In order to attend the General Meeting, a shareholder shall note
the company of his/her intention to attend such meeting not later
than the date specified in the summons, which date may not be
earlier than ten (10) days before the General Meeting.

12 §
Annual General Meeting of Shareholders

The Annual General Meeting of Shareholders shall be held before
the end of June each year.

At the meeting the shareholders shall:

be presented with

1. the financial statements of the company and the group;

2. the auditors' report;

resolve on

3. the approval of the profit and loss statement, the balance
sheet, the consolidated profit and loss statement and the
consolidated balance sheet;

 4. measures to which the profit or loss shown in the approved
balance sheet or consolidated balance sheet give raise, and the
time of eventual distribution of dividends;

5.discharge from liability of the members of the Board of
Directors and the Managing Director;

6. the remuneration and the principles of compensation of travel
expenses for the members of the Board of Directors and the
auditors;

7. the number of members of the Board of Directors and auditors;

elect

8. the members of the Board of Directors; and

9. the auditors and when needed a deputy auditor.

13 §
Voting limitation

At a General Meeting of the Shareholders no one may cast more than
one fifth (1/5) of the total number of votes represented at the
meeting.

When calculating the proportion of votes referred to in the
preceding sentence, the number of votes attributed to a
shareholder shall include any votes belonging to

1. an organisation that, under the Companies Act, belong to the
same group as the shareholder;

2. a company that, under the provisions of the Accounting Act
pertaining to consolidated financial statements, is deemed to
belong to the same group as the shareholder;

3. pension foundations or pension funds of the shareholder and of
the organisations or companies referred to above;

4. any non-Finnish organisation or company which, if it were
Finnish, would in the manner described in subclauses 1. and 2.
above belong to the same group as the shareholder.

To the extent that the voting limitation provided in subclause 2
is applied, it shall be applied in a manner that reduces equally
the number of votes permitted to be cast by any shareholders to
which such voting limitation applies.

14 §
Redemption obligation

A shareholder holding, either alone or together with other
shareholders as defined hereinafter, shares in the company to such
extent that votes attaching to the shares reach or exceed 33 1/3
per cent or 50 per cent (hereinafter, shareholder who is obliged
to redeem) of the total votes attached to all shares of the
company, is obliged at the request of other shareholders
(hereinafter, shareholders entitled to redemption) to redeem their
shares and the securities giving right to such shares under the
Companies Act in the manner specified in this article.

When calculating a shareholder's proportion of the total number of
shares in the company and of the votes attached to those shares,
to the shares shall also be included such shares, the votes of
which the shareholder may, on his own or jointly with a third
party, use on the basis of a contract or otherwise, as well as
shares which are held by persons determined above in Clause 14,
subsection 1-4.

If a redemption obligation arises on the basis of aggregated
shareholdings or numbers of votes, those shareholders being
obliged to redeem shall jointly and severally attend to the
implementation of the redemption with respect to the shareholders
entitled to redemption.

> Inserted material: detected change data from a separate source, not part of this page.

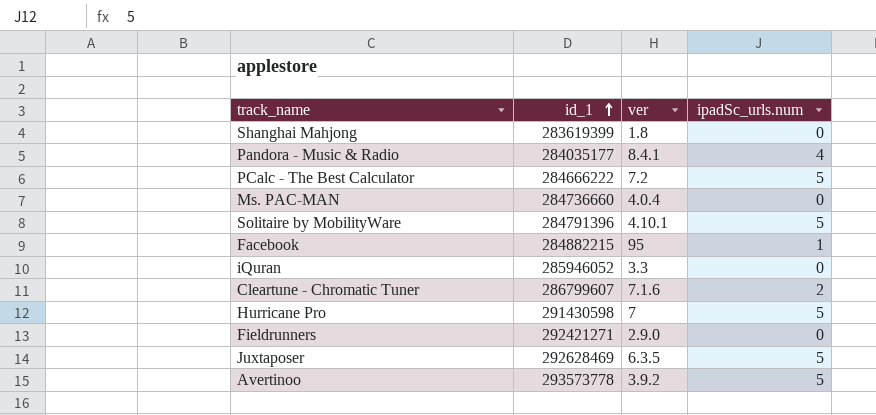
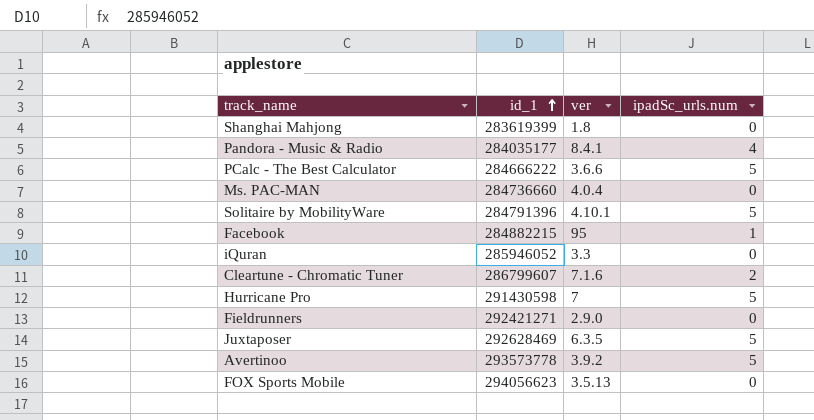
PCalc - The Best Calculator | ver: 7.2 -> 3.6.6
row FOX Sports Mobile: none -> 294056623 | 3.5.13 | 0

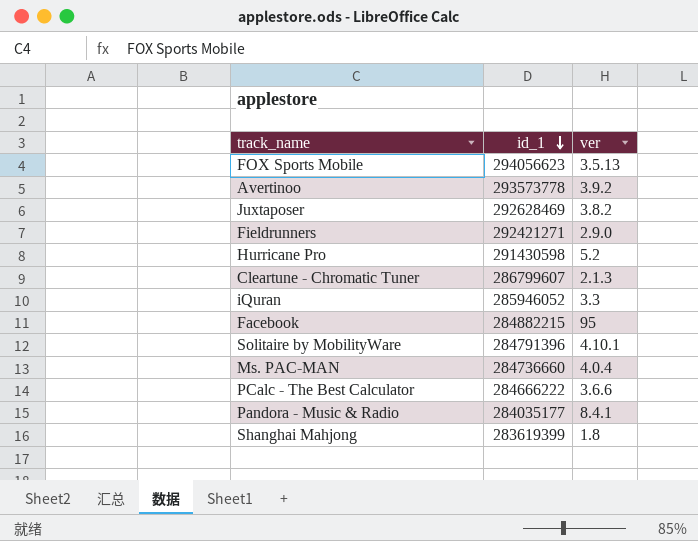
row order: id_1 ascending -> id_1 descending
column ipadSc_urls.num | position: 4 -> none
Juxtaposer | ver: 6.3.5 -> 3.8.2
Hurricane Pro | ver: 7 -> 5.2
Cleartune - Chromatic Tuner | ver: 7.1.6 -> 2.1.3

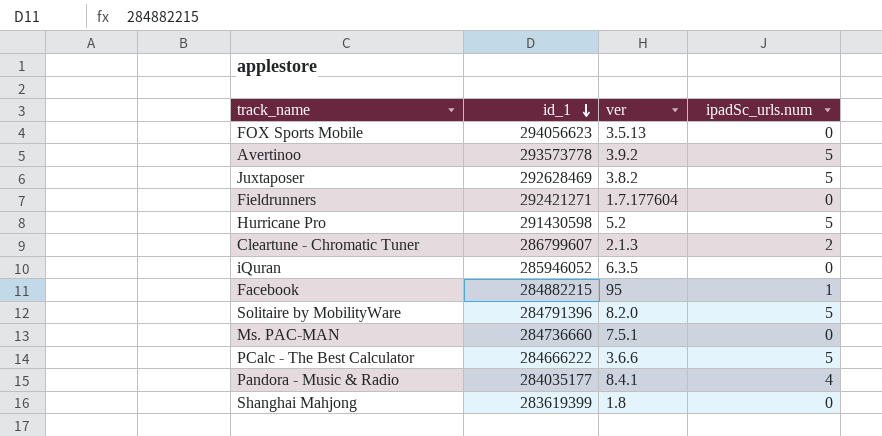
column ipadSc_urls.num | position: none -> 4
Fieldrunners | ver: 2.9.0 -> 1.7.177604
iQuran | ver: 3.3 -> 6.3.5
Solitaire by MobilityWare | ver: 4.10.1 -> 8.2.0
Ms. PAC-MAN | ver: 4.0.4 -> 7.5.1

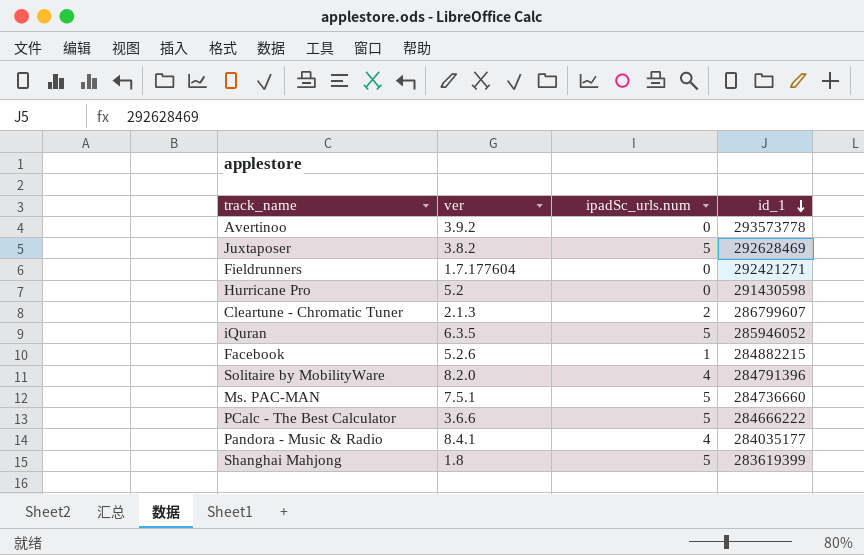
column id_1 | position: 2 -> 4
row FOX Sports Mobile: 294056623 | 3.5.13 | 0 -> none
Avertinoo | ipadSc_urls.num: 5 -> 0
Hurricane Pro | ipadSc_urls.num: 5 -> 0
iQuran | ipadSc_urls.num: 0 -> 5
Facebook | ver: 95 -> 5.2.6
Solitaire by MobilityWare | ipadSc_urls.num: 5 -> 4
Ms. PAC-MAN | ipadSc_urls.num: 0 -> 5
Shanghai Mahjong | ipadSc_urls.num: 0 -> 5

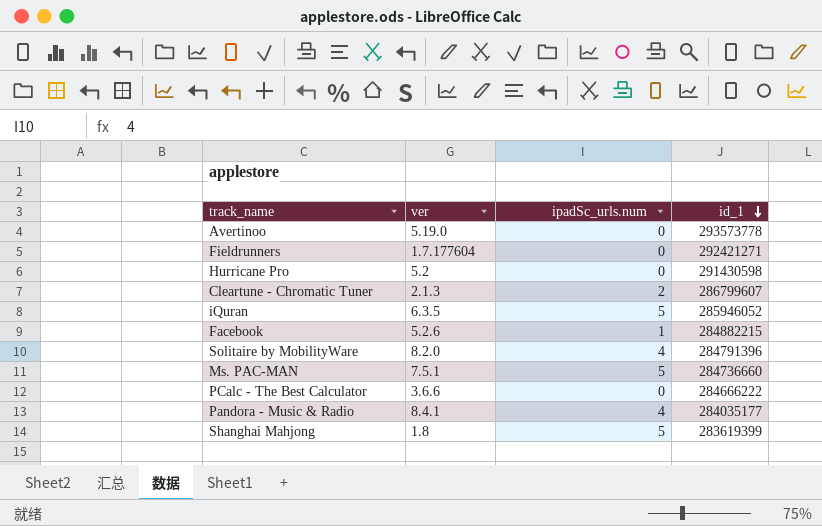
row Juxtaposer: 3.8.2 | 5 | 292628469 -> none
Avertinoo | ver: 3.9.2 -> 5.19.0
PCalc - The Best Calculator | ipadSc_urls.num: 5 -> 0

In such a situation, a demand for redemp
tion is considered, even without a separate demand, to be directed
at all those shareholders who are obliged to redeem.

Should two shareholders reach or exceed the limit of shareholdings
or votes resulting in an obligation to redeem, so that both are
simultaneously obliged to redeem, a shareholder entitled to
redemption may demand a redemption separately from each
shareholder obliged to redeem.

A redemption obligation shall not apply to such shares or the
securities giving right to them, which the shareholder demanding
redemption has acquired after arising of the redemption
obligation.

The redemption price for the shares shall be the higher of the
following:

1. the weighted average trading price of the shares on the
Helsinki Exchanges during ten (10) days prior to the day when the
company received a notice from the shareholder obliged to redeem
of that the above mentioned proportion of the shareholding or
votes had been reached or exceeded or, should there be no such
notification or should it not arrive within due time, when the
Board of Directors of the company otherwise became aware thereof;

2. the average price weighted with the number of shares, which the
shareholder obliged to redeem has paid for the shares that he/she
has acquired or otherwise obtained during the last 12 months
preceding the date defined in paragraph 1 above.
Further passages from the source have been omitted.